## [Task item]
Could you print the stretch of lines below from the one with "font-size: 18px ->" through the one with "pēc 4 stundu", exactly as they stand and without any pictures?

** Records provided follows **

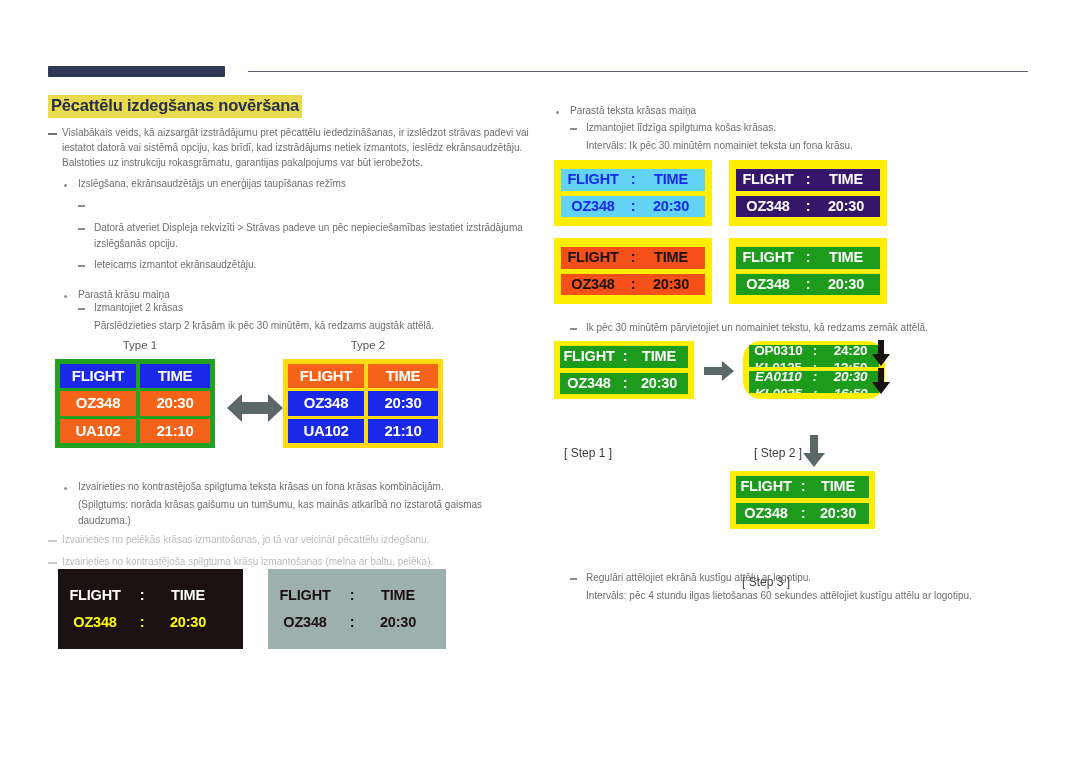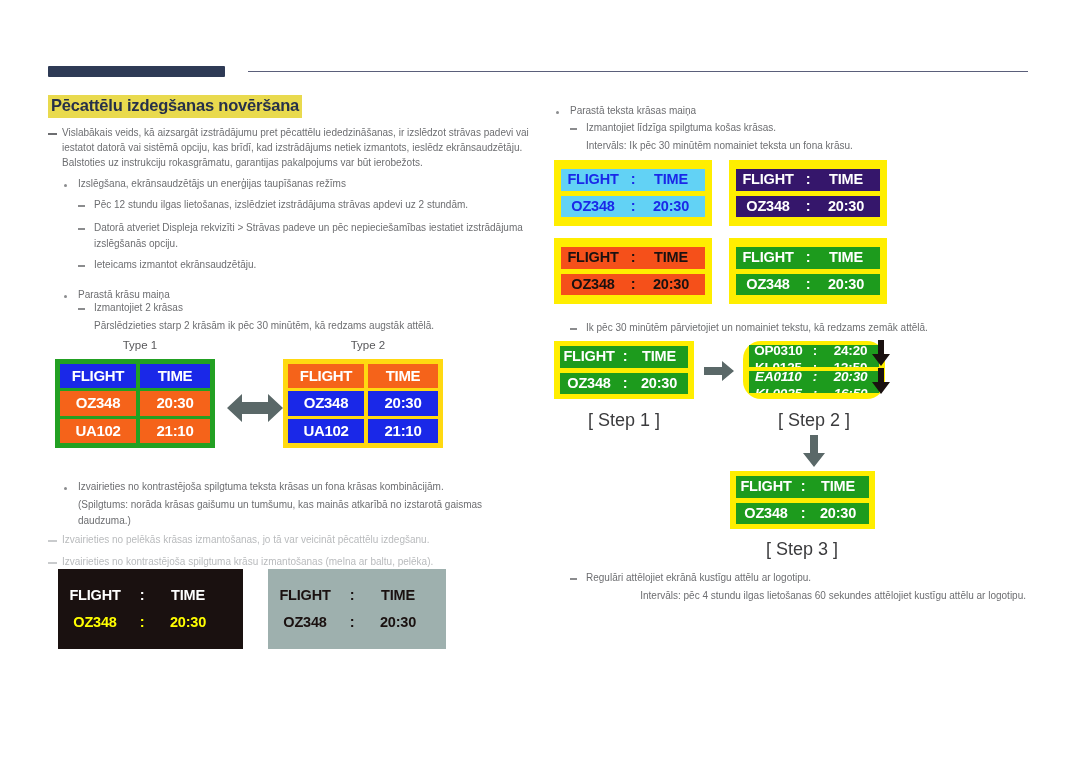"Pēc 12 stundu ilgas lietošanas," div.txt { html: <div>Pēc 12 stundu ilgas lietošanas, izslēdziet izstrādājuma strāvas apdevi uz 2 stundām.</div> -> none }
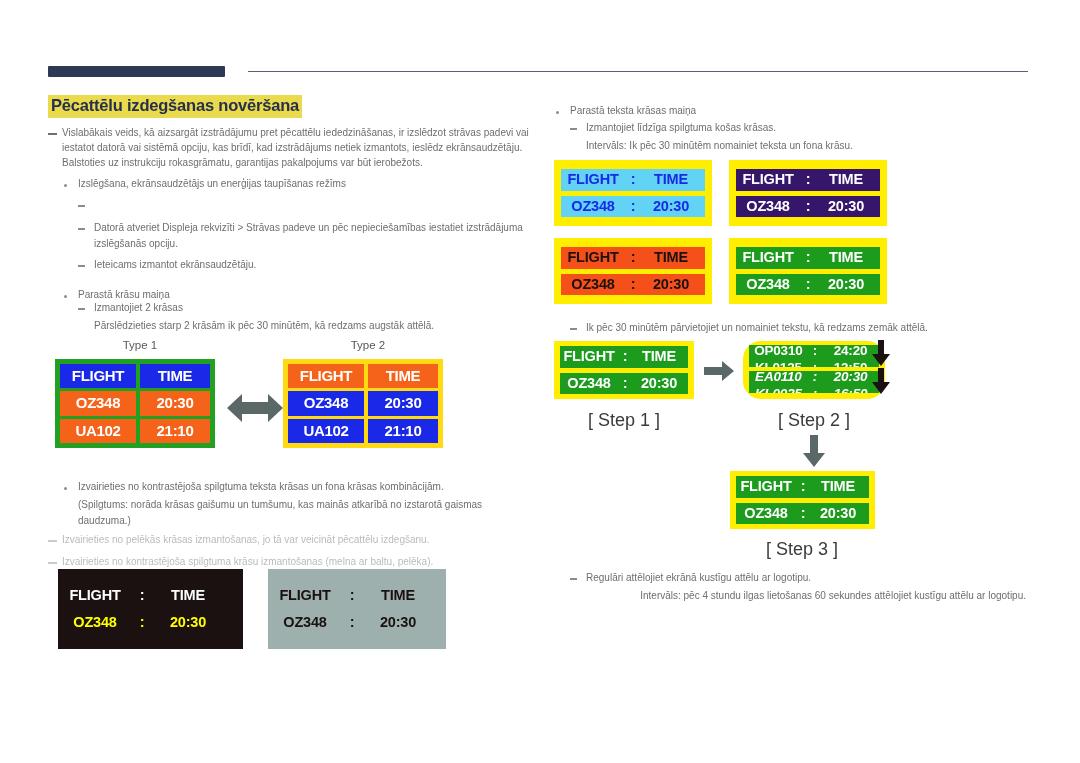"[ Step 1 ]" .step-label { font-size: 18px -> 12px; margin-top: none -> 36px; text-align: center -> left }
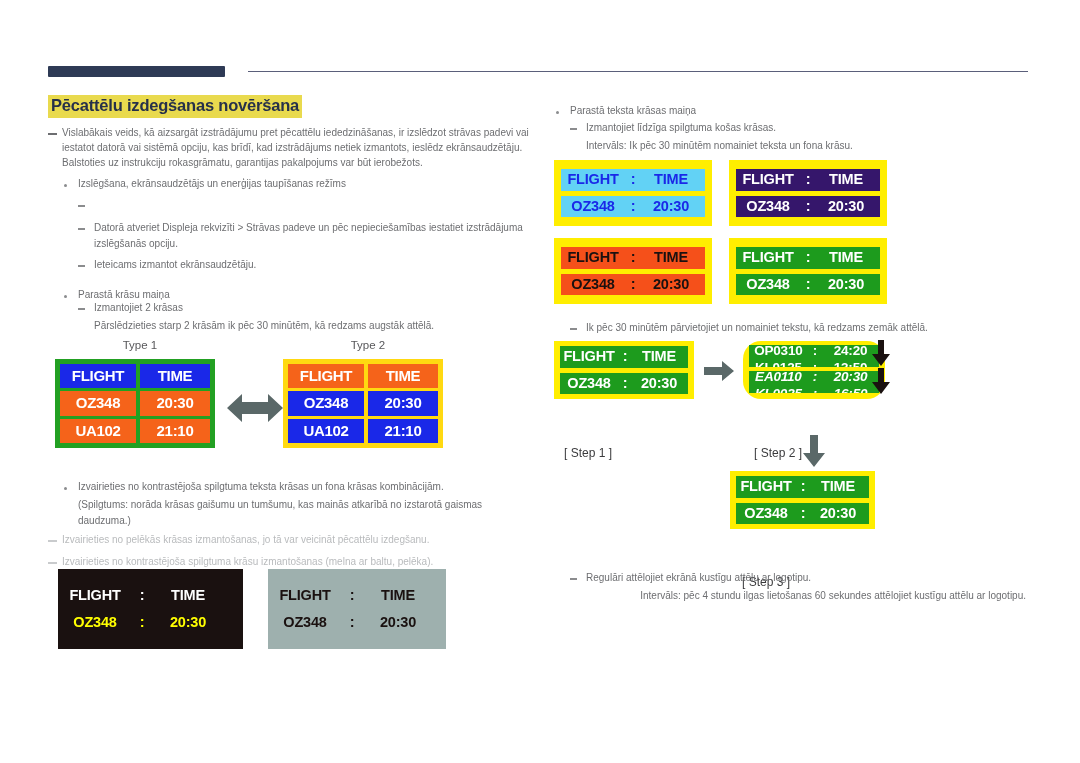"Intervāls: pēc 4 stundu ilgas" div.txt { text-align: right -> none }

** End of Records provided **
** Records provided follows **

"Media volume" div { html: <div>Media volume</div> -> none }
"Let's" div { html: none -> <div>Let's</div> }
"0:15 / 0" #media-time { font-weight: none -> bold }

** End of Records provided **

## [Response below]
"[ Step 1 ]" .step-label { font-size: 18px -> 12px; margin-top: none -> 36px; text-align: center -> left }
"Intervāls: pēc 4 stundu ilgas" div.txt { text-align: right -> none }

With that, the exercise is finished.